▸ WHAT IS EXPECTED
The answer must reproduce the listing exactly, with every picture left out.
──────── MATERIALS PROVIDED ────────
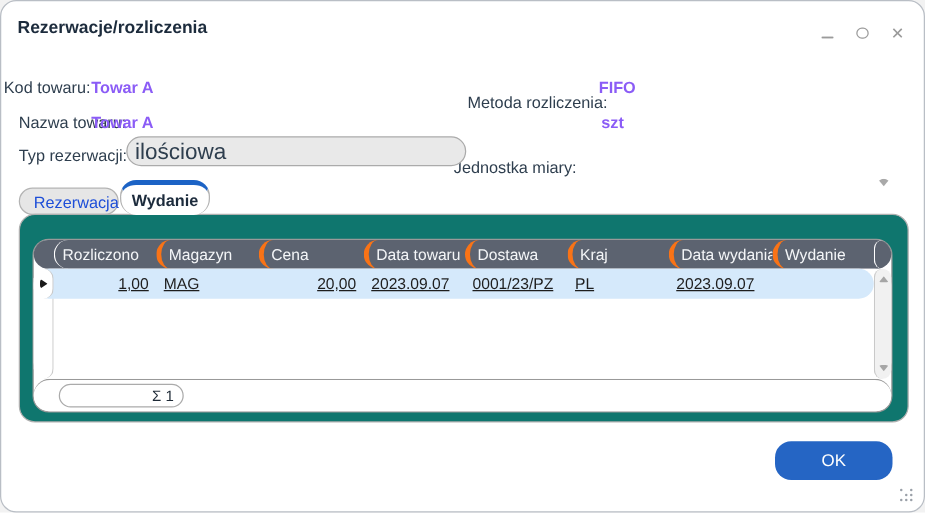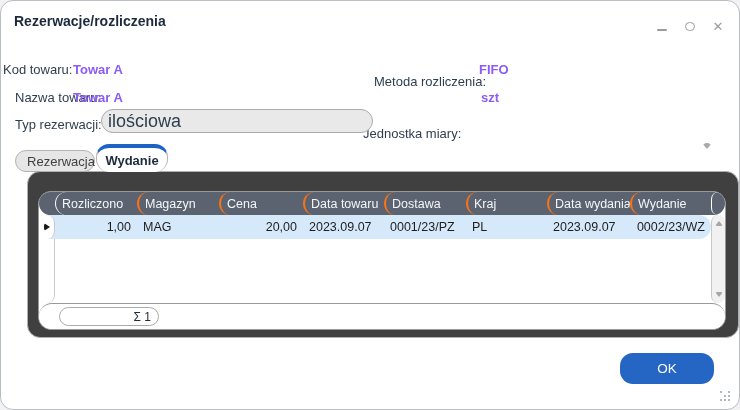--- a/index.html
+++ b/index.html
@@ -33,7 +33,7 @@
   .tab { position:absolute; display:flex; align-items:center; justify-content:center; font-size:13px; cursor:default; }
   .tab-inactive {
     left:14px; top:149px; width:80px; height:22px;
-    background:#e6e6e6; border:1px solid #b3b3b3; color:#404040;padding-left:12px;
+    background:#e6e6e6; border:1px solid #b3b3b3; color:#1d4ed8;padding-left:12px;
   }
   .tab-active {
     left:95px; top:143px; width:72px; height:28px;

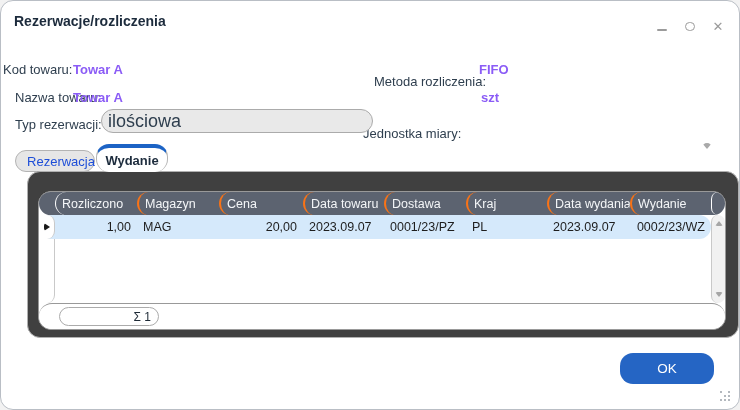--- a/index.html
+++ b/index.html
@@ -46,7 +46,7 @@
   
   .panel {
     position:absolute; left:14px; top:170px; width:712px; height:167px;
-    background:#404040; border:1px solid #b0b0b0;margin-left:12px;
+    background:#0f766e; border:1px solid #b0b0b0;
   }
 
   

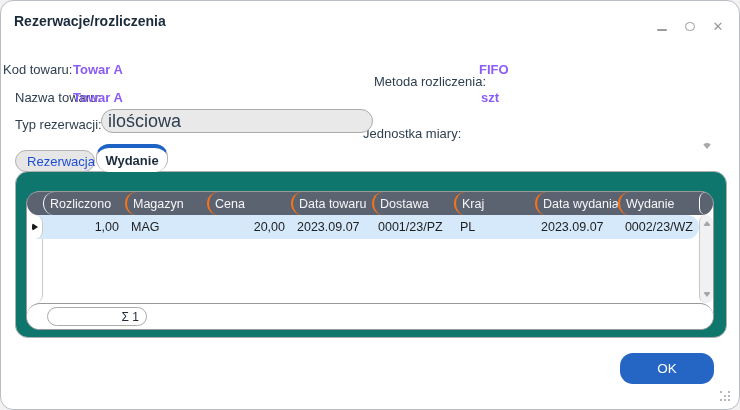--- a/index.html
+++ b/index.html
@@ -54,7 +54,7 @@
   .g-header { display:flex; height:23px; background:#5c6370; }
   .g-h-cell {
     color:#f4f6f8; font-size:12.5px; display:flex; align-items:center;
-    padding-left:6px; border-left:2px solid #f97316; overflow:hidden; white-space:nowrap; cursor:default;
+    padding-left:6px; border-left:4px solid #f97316; overflow:hidden; white-space:nowrap; cursor:default;
   }
   .g-h-sel { width:16px; border-left:none; padding:0; }
   .g-h-first { border-left:1px solid #ffffff; }

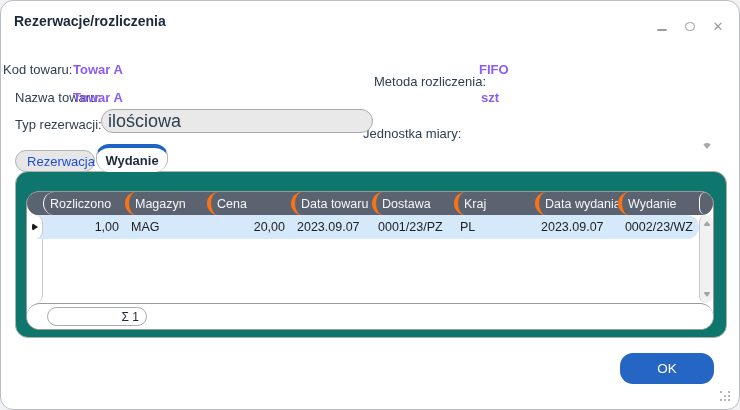--- a/index.html
+++ b/index.html
@@ -66,7 +66,7 @@
   .g-row { position:absolute; left:0; top:0; display:flex; height:24px; width:672px; background:#d5e9fb; cursor:default; }
   .g-row-sel { width:16px; background:#ffffff; border-right:1px solid #c9c9c9; display:flex; align-items:center; justify-content:center; }
   .row-arrow { width:0; height:0; border-top:4px solid transparent; border-bottom:4px solid transparent; border-left:6px solid #1a1a1a; }
-  .g-cell { font-size:12.5px; color:#1e1e1e; display:flex; align-items:center; padding:0 6px; white-space:nowrap; overflow:hidden; }
+  .g-cell { font-size:12.5px; color:#1e1e1e; display:flex; align-items:center; padding:0 6px; white-space:nowrap; overflow:hidden;text-decoration:underline; }
   .num { justify-content:flex-end; }
 
   .v-scroll {

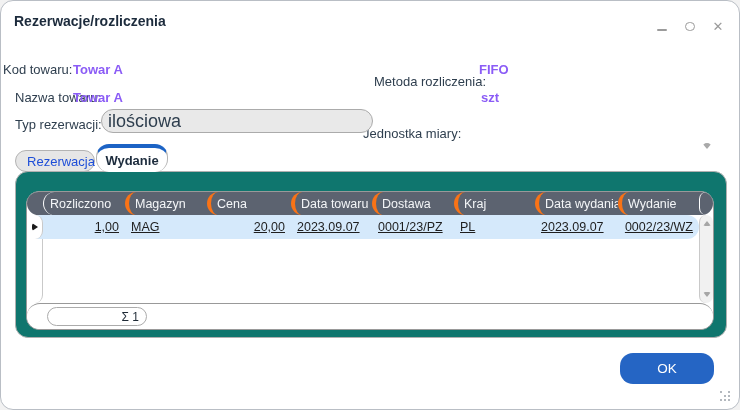--- a/index.html
+++ b/index.html
@@ -171,7 +171,6 @@
           <div class="g-cell c5">0001/23/PZ</div>
           <div class="g-cell c6">PL</div>
           <div class="g-cell c7">2023.09.07</div>
-          <div class="g-cell num c8">0002/23/WZ</div>
         </div>
 
         <div class="v-scroll">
────────
▸ EXERCISE OUTPUT
--- a/index.html
+++ b/index.html
@@ -33,7 +33,7 @@
   .tab { position:absolute; display:flex; align-items:center; justify-content:center; font-size:13px; cursor:default; }
   .tab-inactive {
     left:14px; top:149px; width:80px; height:22px;
-    background:#e6e6e6; border:1px solid #b3b3b3; color:#404040;padding-left:12px;
+    background:#e6e6e6; border:1px solid #b3b3b3; color:#1d4ed8;padding-left:12px;
   }
   .tab-active {
     left:95px; top:143px; width:72px; height:28px;

--- a/index.html
+++ b/index.html
@@ -46,7 +46,7 @@
   
   .panel {
     position:absolute; left:14px; top:170px; width:712px; height:167px;
-    background:#404040; border:1px solid #b0b0b0;margin-left:12px;
+    background:#0f766e; border:1px solid #b0b0b0;
   }
 
   

--- a/index.html
+++ b/index.html
@@ -54,7 +54,7 @@
   .g-header { display:flex; height:23px; background:#5c6370; }
   .g-h-cell {
     color:#f4f6f8; font-size:12.5px; display:flex; align-items:center;
-    padding-left:6px; border-left:2px solid #f97316; overflow:hidden; white-space:nowrap; cursor:default;
+    padding-left:6px; border-left:4px solid #f97316; overflow:hidden; white-space:nowrap; cursor:default;
   }
   .g-h-sel { width:16px; border-left:none; padding:0; }
   .g-h-first { border-left:1px solid #ffffff; }

--- a/index.html
+++ b/index.html
@@ -66,7 +66,7 @@
   .g-row { position:absolute; left:0; top:0; display:flex; height:24px; width:672px; background:#d5e9fb; cursor:default; }
   .g-row-sel { width:16px; background:#ffffff; border-right:1px solid #c9c9c9; display:flex; align-items:center; justify-content:center; }
   .row-arrow { width:0; height:0; border-top:4px solid transparent; border-bottom:4px solid transparent; border-left:6px solid #1a1a1a; }
-  .g-cell { font-size:12.5px; color:#1e1e1e; display:flex; align-items:center; padding:0 6px; white-space:nowrap; overflow:hidden; }
+  .g-cell { font-size:12.5px; color:#1e1e1e; display:flex; align-items:center; padding:0 6px; white-space:nowrap; overflow:hidden;text-decoration:underline; }
   .num { justify-content:flex-end; }
 
   .v-scroll {

--- a/index.html
+++ b/index.html
@@ -171,7 +171,6 @@
           <div class="g-cell c5">0001/23/PZ</div>
           <div class="g-cell c6">PL</div>
           <div class="g-cell c7">2023.09.07</div>
-          <div class="g-cell num c8">0002/23/WZ</div>
         </div>
 
         <div class="v-scroll">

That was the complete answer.